Activity: The answer must be an exact copy of the entries below, with no images in it.

Exercise inputs:
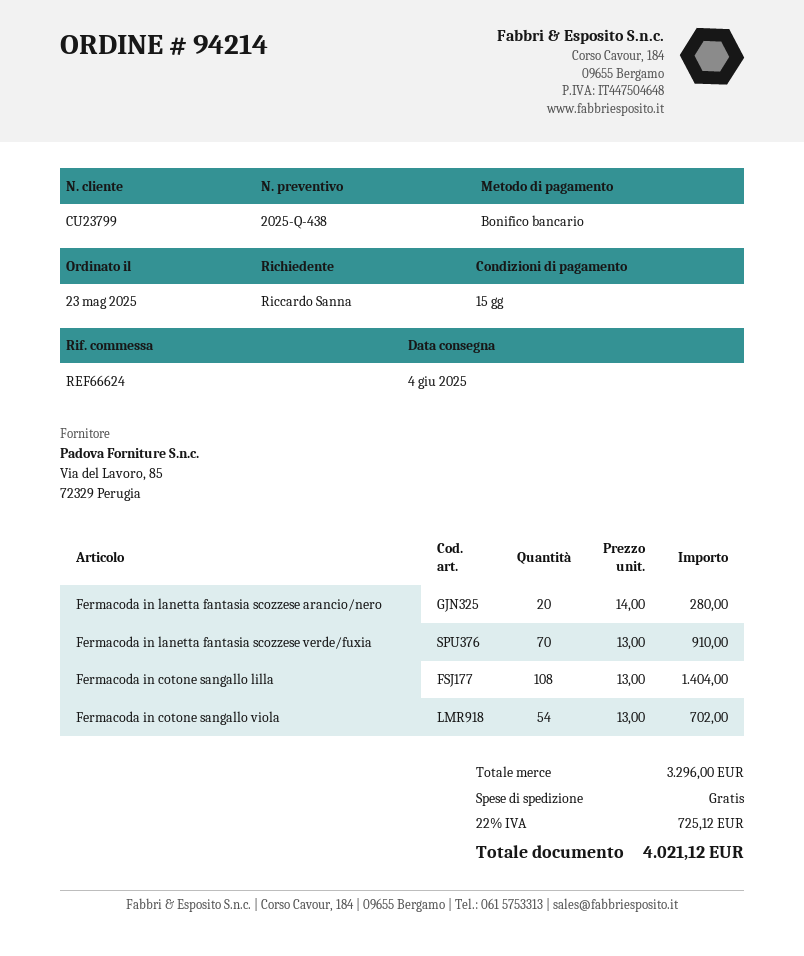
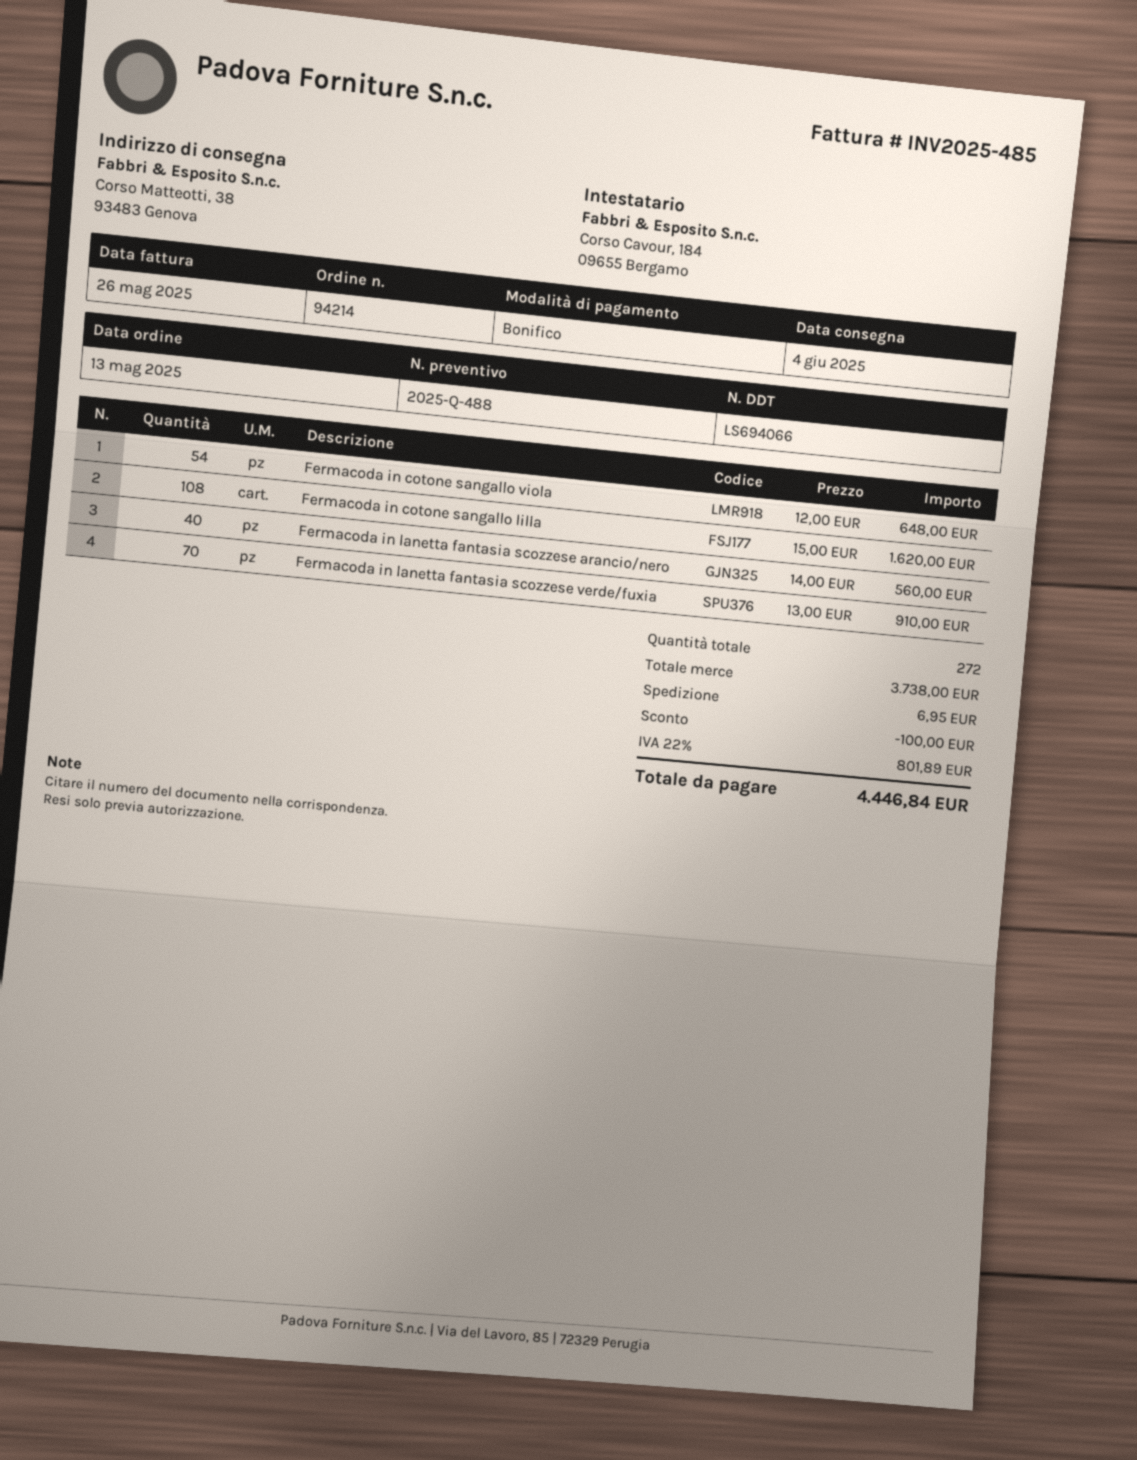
quote number: 2025-Q-438 -> 2025-Q-488
order date: 2025-05-23 -> 2025-05-13
Fermacoda in lanetta fantasia scozzese arancio/nero: 20 x 14.00 = 280.00 -> 40 x 14.00 = 560.00
Fermacoda in cotone sangallo lilla: 108 x 13.00 = 1404.00 -> 108 x 15.00 = 1620.00
Fermacoda in cotone sangallo viola: 54 x 13.00 = 702.00 -> 54 x 12.00 = 648.00
subtotal: 3296.00 -> 3738.00
discount: none -> 100.00
shipping: 0.00 -> 6.95
tax: 22% = 725.12 -> 22% = 801.89
total: 4021.12 -> 4446.84

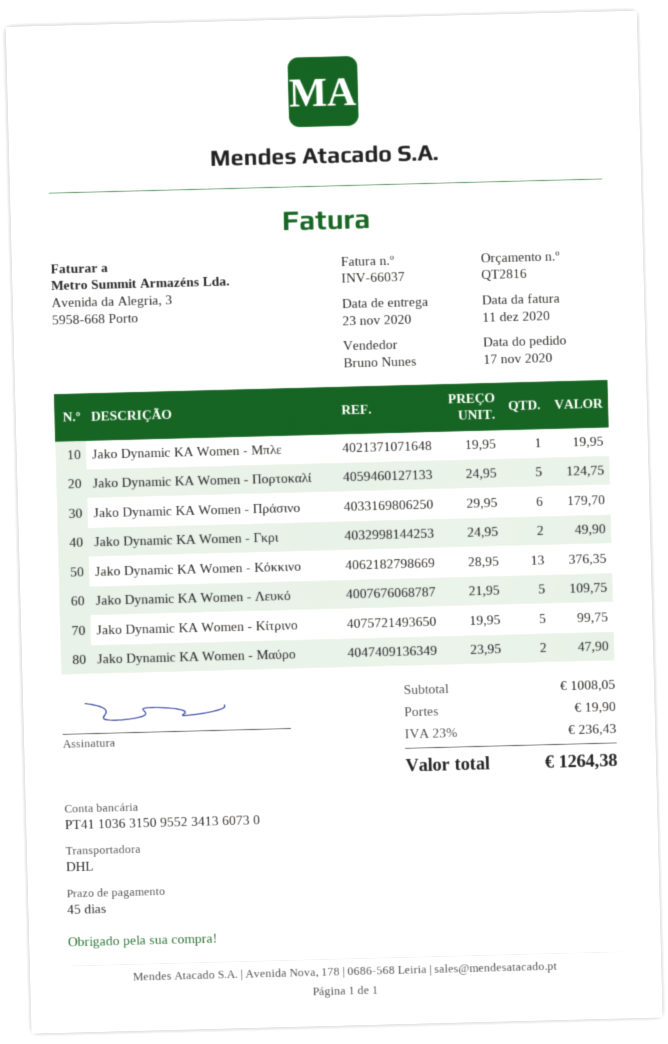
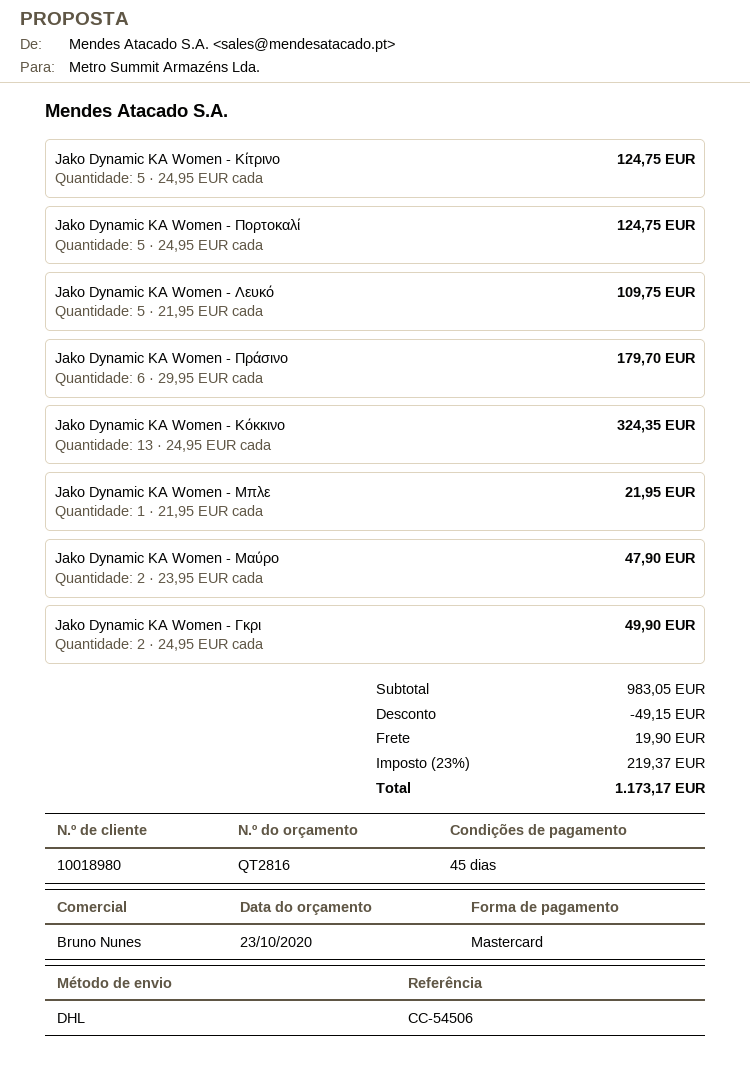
Jako Dynamic KA Women - Μπλε: 1 x 19.95 = 19.95 -> 1 x 21.95 = 21.95
Jako Dynamic KA Women - Κόκκινο: 13 x 28.95 = 376.35 -> 13 x 24.95 = 324.35
Jako Dynamic KA Women - Κίτρινο: 5 x 19.95 = 99.75 -> 5 x 24.95 = 124.75
subtotal: 1008.05 -> 983.05
discount: none -> 49.15
tax: 23% = 236.43 -> 23% = 219.37
total: 1264.38 -> 1173.17

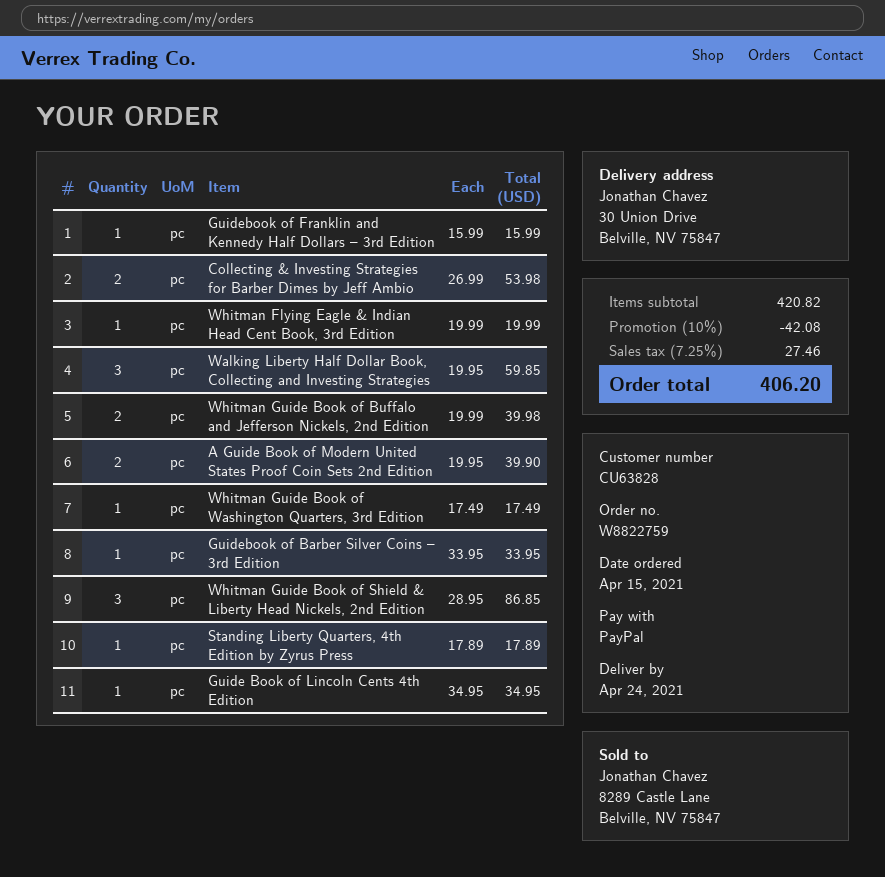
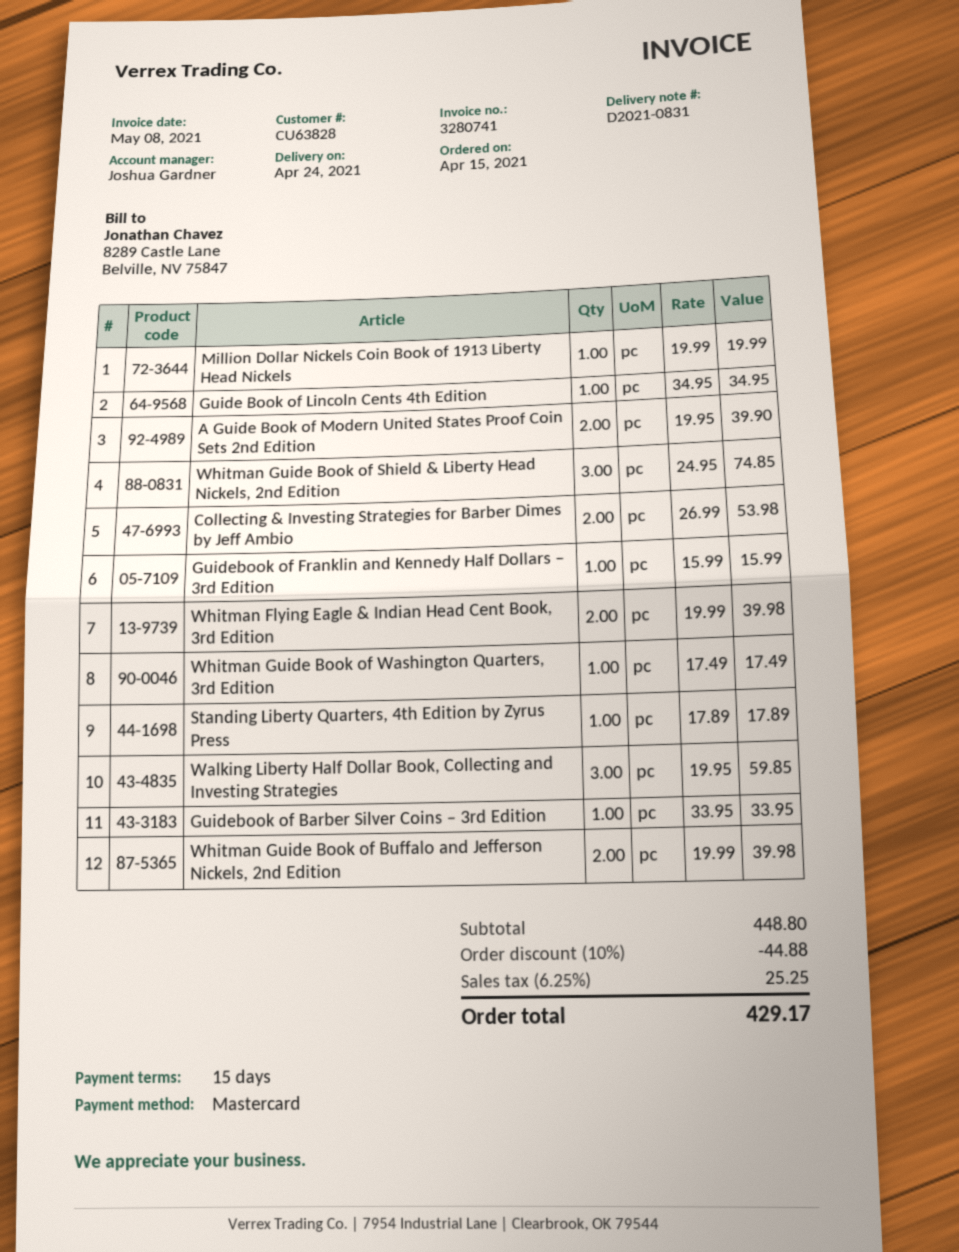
payment method: PayPal -> Mastercard
Whitman Flying Eagle & Indian Head Cent Book, 3rd Edition: 1 x 19.99 = 19.99 -> 2 x 19.99 = 39.98
Whitman Guide Book of Shield & Liberty Head Nickels, 2nd Edition: 3 x 28.95 = 86.85 -> 3 x 24.95 = 74.85
Million Dollar Nickels Coin Book of 1913 Liberty Head Nickels: none -> 1 x 19.99 = 19.99
subtotal: 420.82 -> 448.80
discount: 10% = 42.08 -> 10% = 44.88
tax: 7.25% = 27.46 -> 6.25% = 25.25
total: 406.20 -> 429.17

Task result:
quote number: 2025-Q-438 -> 2025-Q-488
order date: 2025-05-23 -> 2025-05-13
Fermacoda in lanetta fantasia scozzese arancio/nero: 20 x 14.00 = 280.00 -> 40 x 14.00 = 560.00
Fermacoda in cotone sangallo lilla: 108 x 13.00 = 1404.00 -> 108 x 15.00 = 1620.00
Fermacoda in cotone sangallo viola: 54 x 13.00 = 702.00 -> 54 x 12.00 = 648.00
subtotal: 3296.00 -> 3738.00
discount: none -> 100.00
shipping: 0.00 -> 6.95
tax: 22% = 725.12 -> 22% = 801.89
total: 4021.12 -> 4446.84

Jako Dynamic KA Women - Μπλε: 1 x 19.95 = 19.95 -> 1 x 21.95 = 21.95
Jako Dynamic KA Women - Κόκκινο: 13 x 28.95 = 376.35 -> 13 x 24.95 = 324.35
Jako Dynamic KA Women - Κίτρινο: 5 x 19.95 = 99.75 -> 5 x 24.95 = 124.75
subtotal: 1008.05 -> 983.05
discount: none -> 49.15
tax: 23% = 236.43 -> 23% = 219.37
total: 1264.38 -> 1173.17

payment method: PayPal -> Mastercard
Whitman Flying Eagle & Indian Head Cent Book, 3rd Edition: 1 x 19.99 = 19.99 -> 2 x 19.99 = 39.98
Whitman Guide Book of Shield & Liberty Head Nickels, 2nd Edition: 3 x 28.95 = 86.85 -> 3 x 24.95 = 74.85
Million Dollar Nickels Coin Book of 1913 Liberty Head Nickels: none -> 1 x 19.99 = 19.99
subtotal: 420.82 -> 448.80
discount: 10% = 42.08 -> 10% = 44.88
tax: 7.25% = 27.46 -> 6.25% = 25.25
total: 406.20 -> 429.17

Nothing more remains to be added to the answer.